By Amantha Imber
July 1, 2026
Sometime in 2024, I started fantasising about being hospitalised. Nothing catastrophic. Just serious enough to warrant a week-long hospital stay: no responsibilities, no devices, no one able to reach me. A place where I’d receive flowers and sympathy, and where the most demanding decision of the day would be between lime or raspberry jelly. (Raspberry, always.)
I confessed my fantasy to my friend Sabina, a clinical psychologist. She had heard it so many times in her practice that she had created a name for it: the “hit by a bus” fantasy. Apparently, it’s what people at the edge of burnout reach for when they can’t find any other way to imagine stopping. Permission granted by external catastrophe. An excuse the world would accept without argument.
What struck me, when she said it, was how much the fantasy revealed not just about me, but about the culture we’ve built. We’ve created workplaces (and personal lives) where catastrophe is more acceptable than rest.
I was very familiar with burnout because I’m usually on the other side of it. I’m an organisational psychologist who has advised companies globally on how their people can work and feel better. Burnout prevention through helping people perform better at work underpins everything I do. And in 2024, I was deep inside it without having noticed it arrive. The irony was almost funny. Almost.
Looking back, the signals were there. My dentist spotted one first: a hairline crack in one of my teeth, which was the result of jaw-clenching I’d apparently been doing in my sleep for months. I was catching colds that had decided to set up permanent residence. I slept full nights yet woke unrefreshed and turned simple decisions into ordeals that took three times as long as they should. What to have for lunch. Whether to reply to an email. Basic human operations.
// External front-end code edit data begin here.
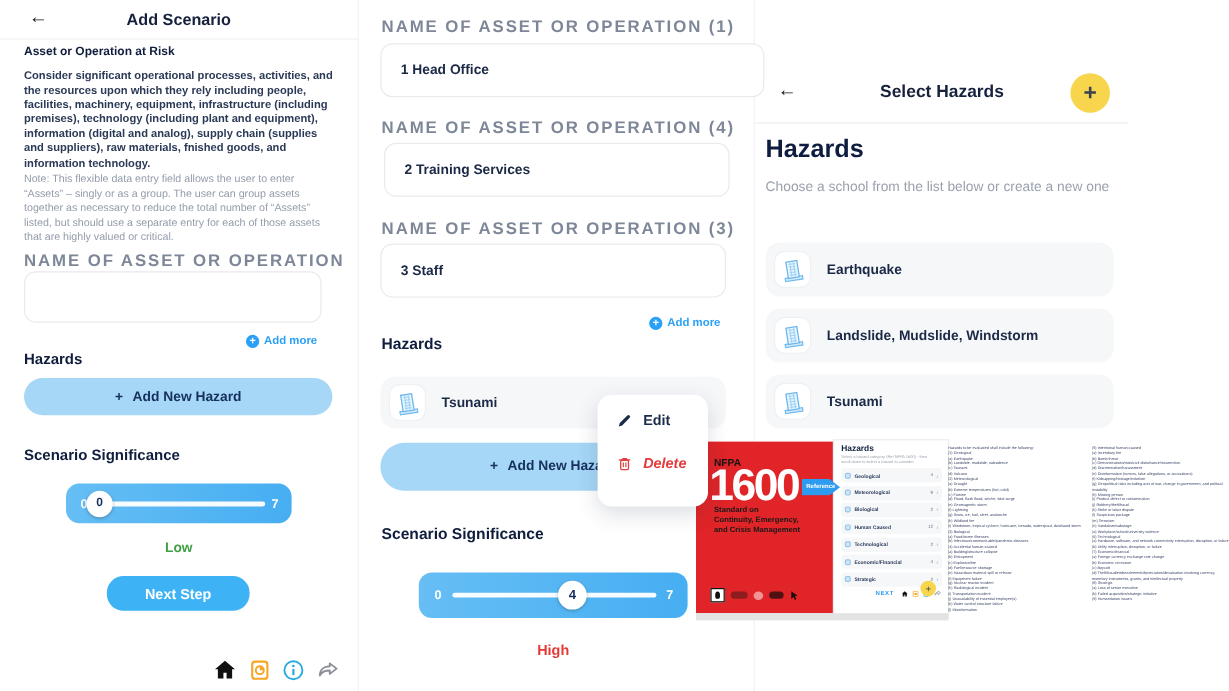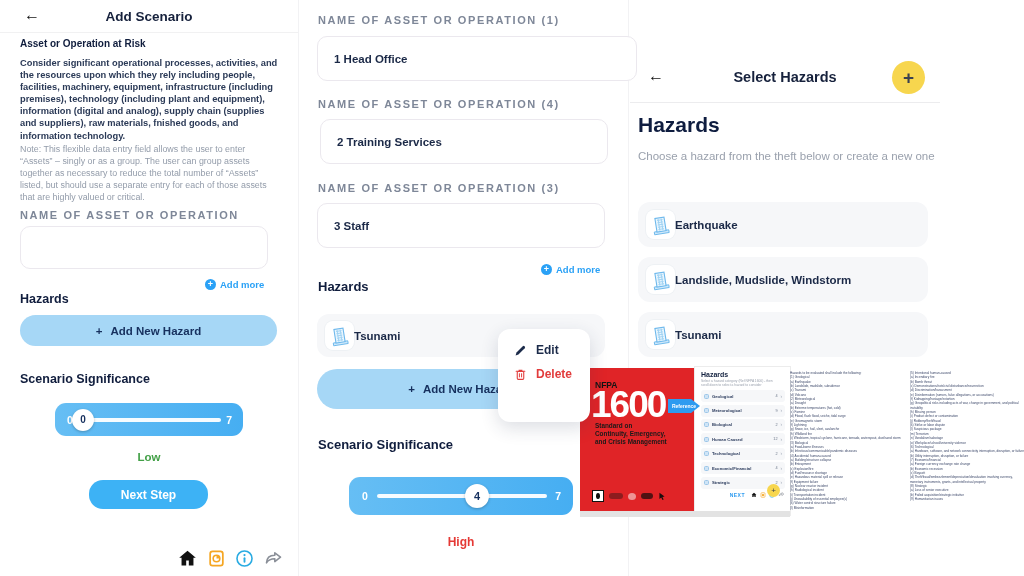--- a/index.html
+++ b/index.html
@@ -10,7 +10,7 @@
   .vdiv { position:absolute; top:0; bottom:0; width:1px; background:#f2f2f4; }
 
   
-  .uclabel { font-size:11px; letter-spacing:1.6px; color:#7e8798; font-weight:700; }
+  .uclabel { font-size:14px; letter-spacing:1.6px; color:#7e8798; font-weight:700; }
   .textinput { border:1px solid #ebe8ee; border-radius:10px; background:#fff;
     font-size:11.5px; font-weight:700; color:#1b2947; padding:0 16px; width:100%; height:100%;
     font-family:"Liberation Sans", sans-serif; outline:none; }

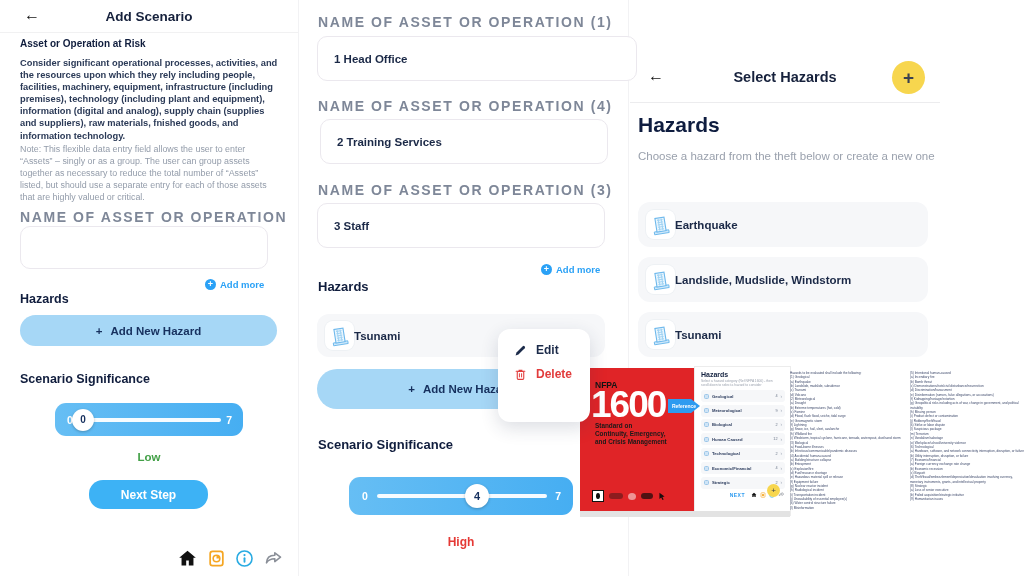--- a/index.html
+++ b/index.html
@@ -229,7 +229,7 @@
   </div>
   <div class="abs" style="left:630px; top:102px; width:310px; height:1px; background:#ececee"></div>
   <div class="rp-head">Hazards</div>
-  <div class="rp-sub">Choose a hazard from the theft below or create a new one</div>
+  <div class="rp-sub">Choose a school from the list below or create a new one</div>
 
   <div class="abs hazardrow" style="left:638px; top:202px; width:290px; height:45px">
     <span class="iconsq">

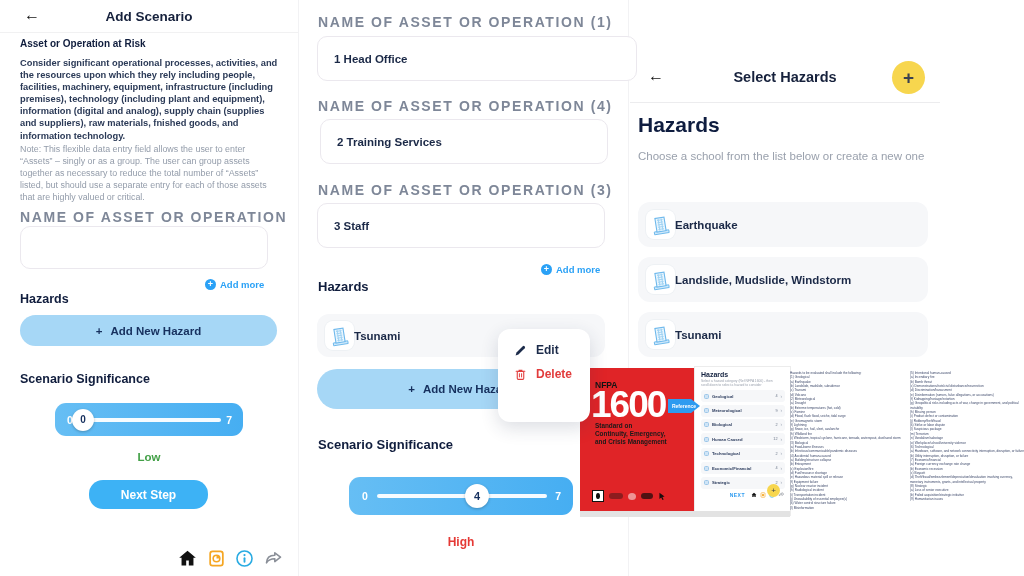--- a/index.html
+++ b/index.html
@@ -25,7 +25,7 @@
   .slider .track { position:absolute; height:4px; background:#fff; border-radius:2px; opacity:.95; }
   .thumb { position:absolute; background:#fff; border-radius:50%; box-shadow:0 1px 3px rgba(0,0,0,.25);
     display:flex; align-items:center; justify-content:center; color:#16305e; font-weight:700; }
-  .hazardrow { background:#f6f7f9; border-radius:12px; display:flex; align-items:center; 
+  .hazardrow { background:#f6f7f9; border-radius:12px; display:flex; align-items:center; gap:14px;
     padding:0 8px; cursor:pointer; }
   .iconsq { width:29px; height:29px; background:#fff; border-radius:8px; display:flex;
     align-items:center; justify-content:center; box-shadow:0 0 0 1px #eef1f4; }

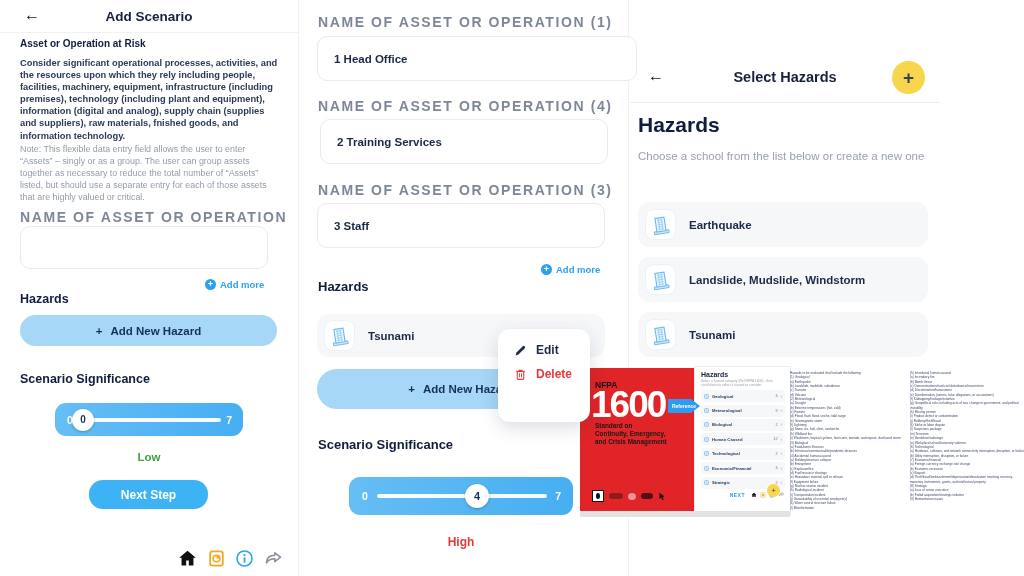--- a/index.html
+++ b/index.html
@@ -45,7 +45,7 @@
   .popup { position:absolute; left:498px; top:329px; width:92px; height:93px; background:#fff;
     border-radius:12px; box-shadow:0 6px 18px rgba(40,50,80,.16); z-index:20; padding:14px 0 0 16px; }
   .popup .mi { display:flex; align-items:center; gap:9px; font-size:12px; font-weight:700; cursor:pointer; }
-  .popup .mi + .mi { margin-top:10px; }
+  .popup .mi + .mi { margin-top:22px;font-style:italic; }
   .mi-edit { color:#1c2b4a; } .mi-del { color:#e23c3c; }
And then there was the crying.
A slightly critical email from a colleague, the kind that would have once rolled straight off, sent me into a spiral. I wept openly at my desk. I told myself it was a bad day. Then a bad week. Eventually I stopped registering desk-crying as being notable at all.
Burnout arrives like bankruptcy: gradually and then suddenly. And by the time you’re comparing jelly options in your head, you’ve already missed the window.
The people most likely to need an imaginary medical event to justify some R&R are the ones most skilled at pushing through. The better you are at overriding your own signals, the further down the rabbit hole you go before the signals become impossible to ignore.
What I’ve thought about most since then is why someone who knew those pressures so precisely still couldn’t stop. I knew the mechanics of burnout. I’d explained them to hundreds of organisations. I could see it arriving in other people and name it clearly.
The answer had less to do with knowledge and more with identity. I had spent so long being the person who had answers, who kept things running, who didn’t need to be looked after. Stopping would have felt like admitting I had failed. But knowing something versus acting on it are not the same thing, especially when what you’d need to act on is a version of yourself you’ve built your whole career on.
Eventually, I stopped waiting for conditions to improve on their own. I went deep into the research on energy recovery (ironically, research I’d been handing to other people for years) and started using it. Over the next few weeks, I felt a difference. I could function again without calculating how badly I’d need to be hurt for a week in hospital to seem like a reasonable solution. Progress by any measure.